### Aim of the task
Beneath this line are the data; copy exactly the part of them that opens with the line containing "vs Quarto Site)" and closes with the line containing "- [cite_start]This project", and only that part.

[Before-and-after change data]
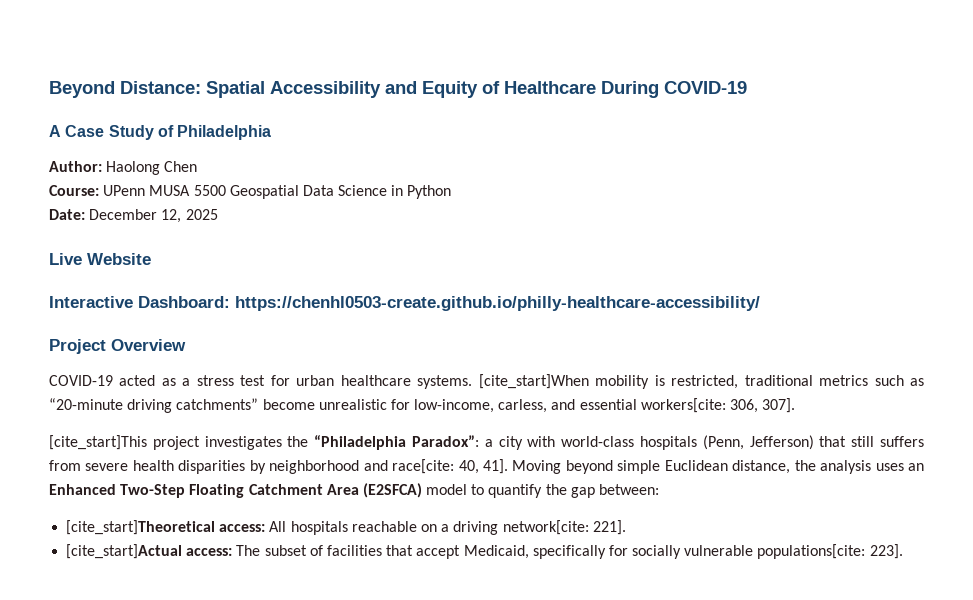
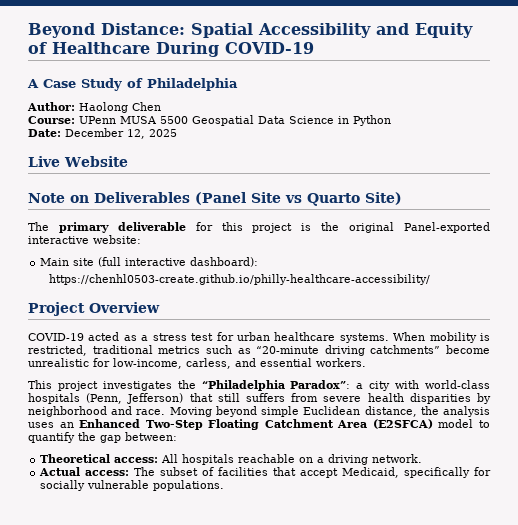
- Interactive Dashboard: https://chenhl0503-create.github.io/philly-healthcare-accessibility/
+ Note on Deliverables (Panel Site vs Quarto Site)
+ The primary deliverable for this project is the original Panel-exported interactive website:
+ Main site (full interactive dashboard):
+ https://chenhl0503-create.github.io/philly-healthcare-accessibility/
- [cite_start]When mobility is restricted, traditional metrics such as “20-minute driving catchments” become unrealistic for low-income, carless, and essential workers[cite: 306, 307].
- [cite_start]This project investigates the “Philadelphia Paradox”: a city with world-class hospitals (Penn, Jefferson) that still suffers from severe health disparities by neighborhood and race[cite: 40, 41].
+ When mobility is restricted, traditional metrics such as “20-minute driving catchments” become unrealistic for low-income, carless, and essential workers.
+ This project investigates the “Philadelphia Paradox”: a city with world-class hospitals (Penn, Jefferson) that still suffers from severe health disparities by neighborhood and race.
- [cite_start]Theoretical access: All hospitals reachable on a driving network[cite: 221].
- [cite_start]Actual access: The subset of facilities that accept Medicaid, specifically for socially vulnerable populations[cite: 223].
+ Theoretical access: All hospitals reachable on a driving network.
+ Actual access: The subset of facilities that accept Medicaid, specifically for socially vulnerable populations.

### Worked solution
+ Note on Deliverables (Panel Site vs Quarto Site)
+ The primary deliverable for this project is the original Panel-exported interactive website:
+ Main site (full interactive dashboard):
+ https://chenhl0503-create.github.io/philly-healthcare-accessibility/
- [cite_start]When mobility is restricted, traditional metrics such as “20-minute driving catchments” become unrealistic for low-income, carless, and essential workers[cite: 306, 307].
- [cite_start]This project investigates the “Philadelphia Paradox”: a city with world-class hospitals (Penn, Jefferson) that still suffers from severe health disparities by neighborhood and race[cite: 40, 41].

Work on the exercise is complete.